白石邸は、外観こそ華やかだが、その内側は静まり返っていた。
家政婦もいなければ、犬の鳴き声もない。住んでいるのは玲奈と真琴、たった二人だけだった。

黒川は真琴と向かい合い、静かに尋ねた。

「玲奈さんの交友関係について、教えてもらえますか?」

真琴は長い髪を耳にかけ、小さく息を吐いた。

「おばさまは人付き合いが苦手でした。表では社交的に振る舞っていましたけど、本当は……誰も信じていなかったと思います。」

「あなたは、信じていた?」

一瞬、真琴の目が揺れた。

「……ええ。私は、信じていました。信じたかったんです。あの人が、私を――」

そこまで言って、彼女は言葉を飲み込んだ。
黒川はすぐに質問を切り替えた。

「最後に玲奈さんを見たのは?」

「一昨日の夜です。夜の9時ごろ、紅茶を淹れて持っていきました。書斎にこもっていたので、ドア越しに声をかけただけですけど。」

「中からの反応は?」

「“ありがとう”って。いつもの、優しい声でした。」

黒川はメモを取りながら、ふと疑問を口にする。

「書斎にあった紅茶のカップ、割れていました。床に落ちた形跡があった。強い衝撃を受けたか、もしくは…」

「……手が震えて、落とした?」

真琴の声は低かった。だが、その目だけは鋭く、警察官である黒川さえ一瞬、目を逸らしそうになる。

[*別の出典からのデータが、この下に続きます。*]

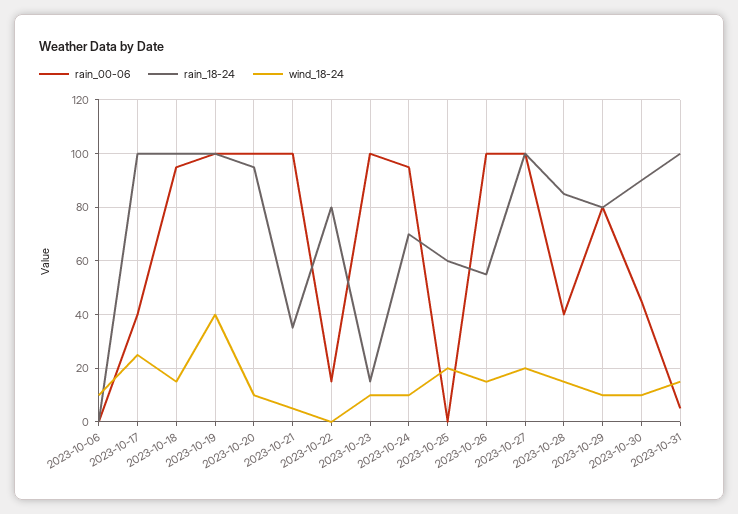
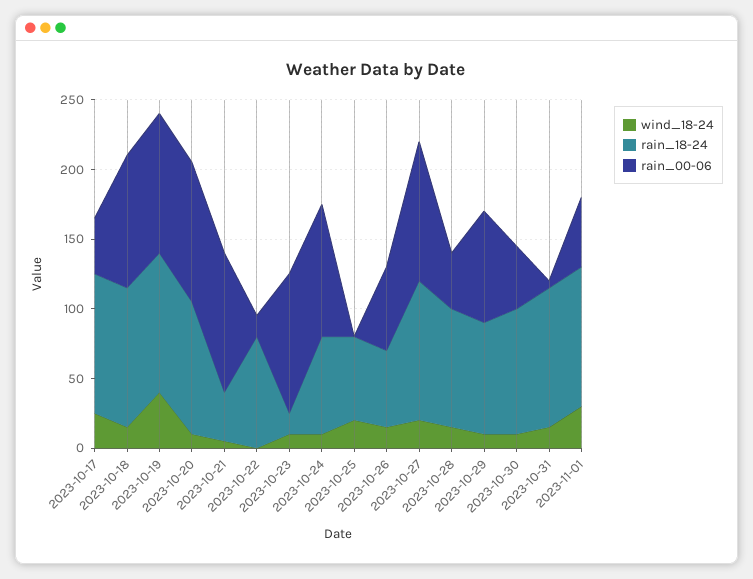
rain_00-06, 2023-10-06: 0 -> none
rain_18-24, 2023-10-06: 0 -> none
wind_18-24, 2023-10-06: 10 -> none
rain_00-06, 2023-10-26: 100 -> 60
wind_18-24, 2023-11-01: none -> 30
rain_18-24, 2023-11-01: none -> 100
rain_00-06, 2023-11-01: none -> 50

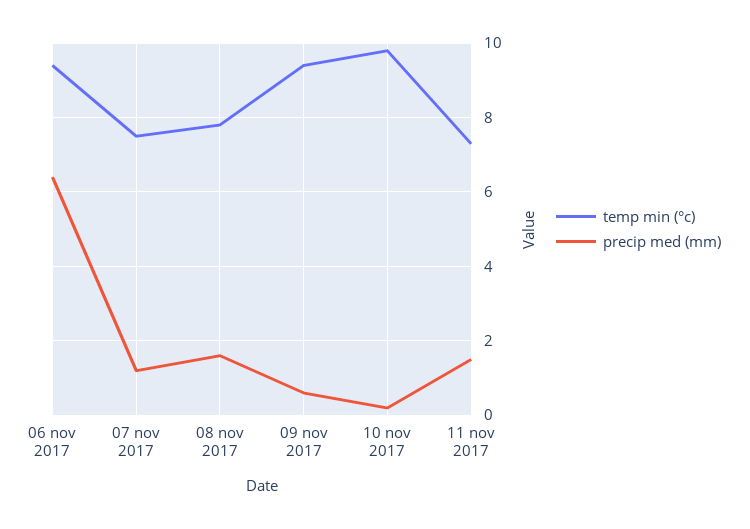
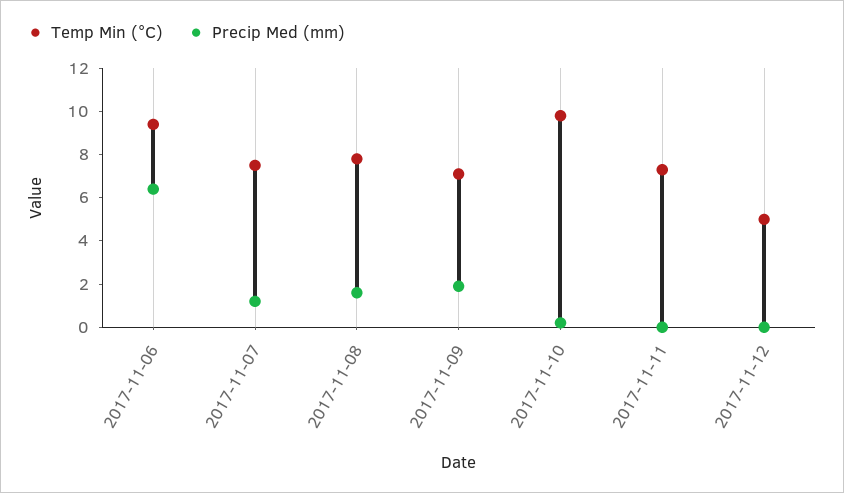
temp min (°c), 09 nov 2017: 9.5 -> 7
precip med (mm), 09 nov 2017: 0.5 -> 2
precip med (mm), 11 nov 2017: 1.5 -> 0
temp min (°c), 2017-11-12: none -> 5
precip med (mm), 2017-11-12: none -> 0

「玲奈さんに、何か恨みを持っている人はいませんか?」

「……それは、私が一番知りたいことです。」

その瞬間、家の電話が鳴った。
受話器を取った真琴の表情が、ピクリと動く。

「……はい。……え? それは……嘘……」

黒川が近づくと、真琴が受話器をそっと置いた。

「……遺体のそばに、手紙があったそうです。警察の鑑識が……“私が殺した”と書かれていたって。」

「誰の筆跡だった?」

「私の名前で、私の筆跡だって……」

沈黙が、屋敷を支配した。

純白の雪のように、すべてを覆い隠す“真実”の気配が、静かに浮かび上がっていた。